La cassazione sezione 6 con la sentenza numero 33754 depositata il 13 settembre 2022 ha esaminato la questione relativa alla configurabilità della calunnia e della scriminante dell’articolo 51 c.p. nel caso di negazione della verità e il limite entro il quale l’imputato, nel negare la verità delle dichiarazioni accusatone, travalichi il nesso funzionale tra tale negazione e l’attività difensiva.
Secondo un pacifico insegnamento della Corte di cassazione (Sez. 6, n. 1333 del 16/01/1998, Rv. 210648; Sez. 2, n. 2740 del 14/10/2009, dep. 2010, Rv. 246042) l’imputato può negare, anche mentendo, la verità delle dichiarazioni accusatorie mosse nei suoi riguardi, ed in tal caso l’accusa di calunnia, implicita in tale condotta, integra un’ipotesi di legittimo esercizio del diritto di difesa e si sottrae perciò alla sfera di punibilità in applicazione della causa di giustificazione prevista dall’art. 51 cod. pen.
La questione attiene tuttavia alla individuazione del limite entro il quale l’imputato, nel negare la verità delle dichiarazioni accusatone, travalichi il nesso funzionale tra tale negazione e l’attività difensiva.
In alcune pronunce della Corte si afferma che il nesso indicato è superato quando l’imputato non si limiti a ribadire la insussistenza delle accuse a suo carico, ma assuma ulteriori iniziative dirette a coinvolgere l’accusatore – di cui pure si conosce l’innocenza – nella incolpazione specifica, circostanziata e determinata di un fatto concreto, sicché da ciò deriva la possibilità dell’inizio di una indagine penale da parte dell’autorità. (cfr., Sez. 2, n. 14761 del 19/12/2017, dep. 2018, Rv. 272755; Sez. 6, n. 18755 del 16/04/2015, Rv. 263550).
Si è fatto già notare in giurisprudenza come tuttavia non assuma decisiva valenza, al fine di ritenere slegata la dichiarazione accusatoria dall’esercizio del diritto di difesa, che la falsa dichiarazione accusatoria, per essere scriminata, sia “generica” (Sez. 6, n. 1767 del 11/12/2012, dep. 2013, Rv. 254041), “non accompagnata, cioè, da elementi fattuali circostanziali tali da farla apparire come vera” (Sez. 6, n. 26019 del 13/06/2008, Rv. 240930), ovvero che dalle dichiarazioni discenda la “possibilità di inizio di un procedimento penale”, atteso che ove il fatto oggetto della falsa incolpazione fosse strutturalmente inidoneo ad originare un procedimento penale, il reato di calunnia di per sé, oggettivamente, non sussisterebbe e, quindi, il tema della scriminante dell’esercizio del diritto di difesa non avrebbe ragione di porsi.
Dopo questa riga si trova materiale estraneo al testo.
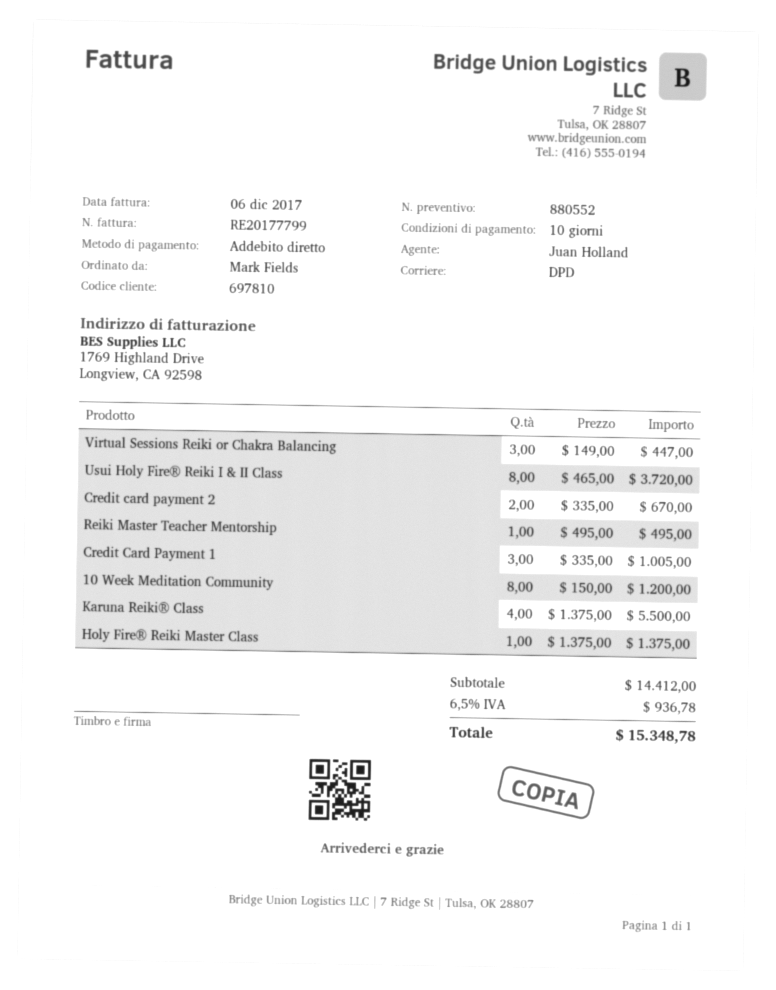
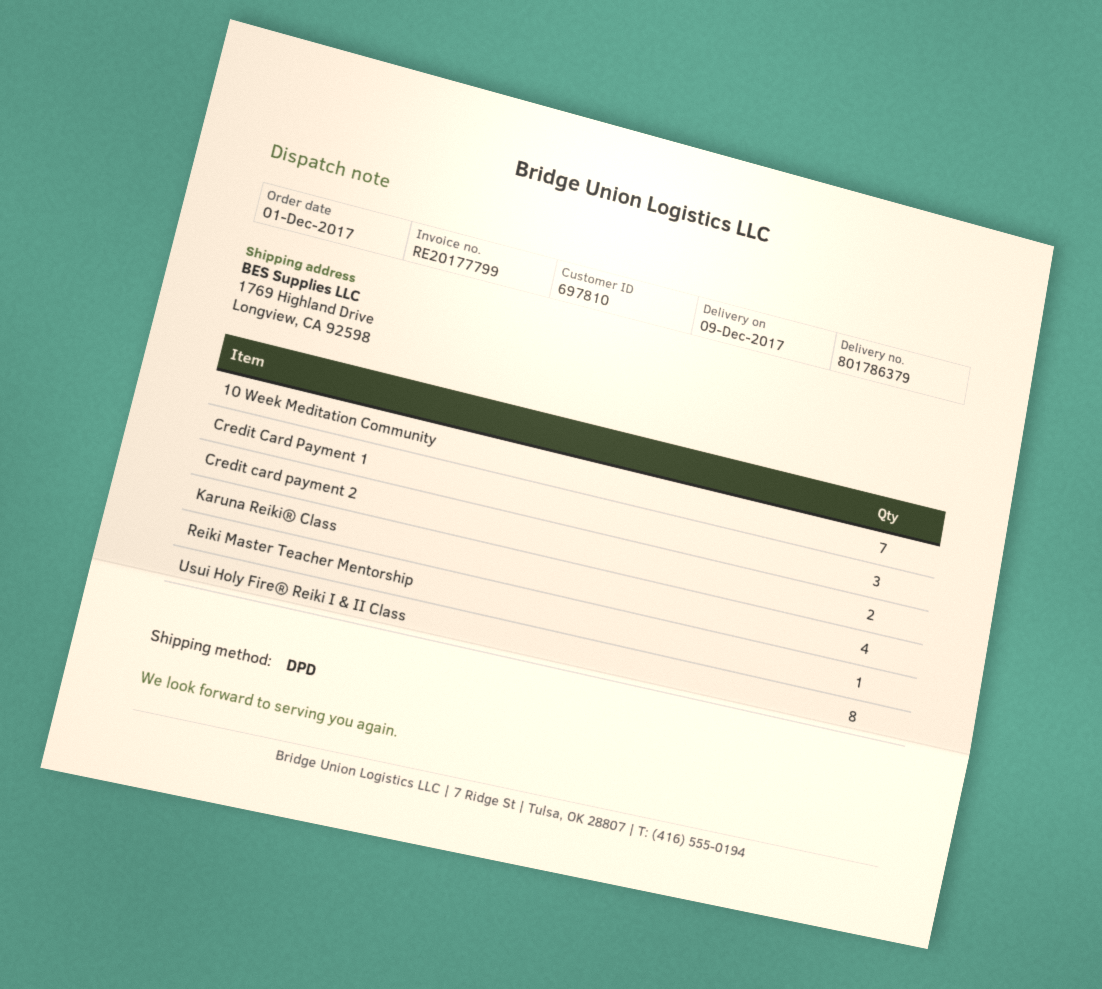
Virtual Sessions Reiki or Chakra Balancing: 3 -> none
10 Week Meditation Community: 8 -> 7
Holy Fire® Reiki Master Class: 1 -> none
Pare invece condivisibile l’indirizzo secondo cui il criterio di stretta correlazione funzionale esige che deve essere valutata con riferimento al caso concreto: “essa va esclusa quando il contenuto dell’attività difensiva sia non necessitato, sia cioè non privo di ragionevoli alternative; l’attività decettiva deve essere contenutisticamente vincolata, una volta maturata, da parte dell’interessato, la scelta di contestazione dell’accusa”.
Conclude la Suprema Corte: “L’affermazione infondata di colpa a carico di altri, sia essa esplicita od implicita, deve risultare in sostanza priva di ragionevoli alternative quale mezzo di negazione dell’addebito, a prescindere dal grado della sua specificazione e fermo restando il divieto di ogni attività decettiva che esuli dall’enunciazione della falsa accusa “essenziale” (così, Sez. 6, n. 14042 del 02/10/2014).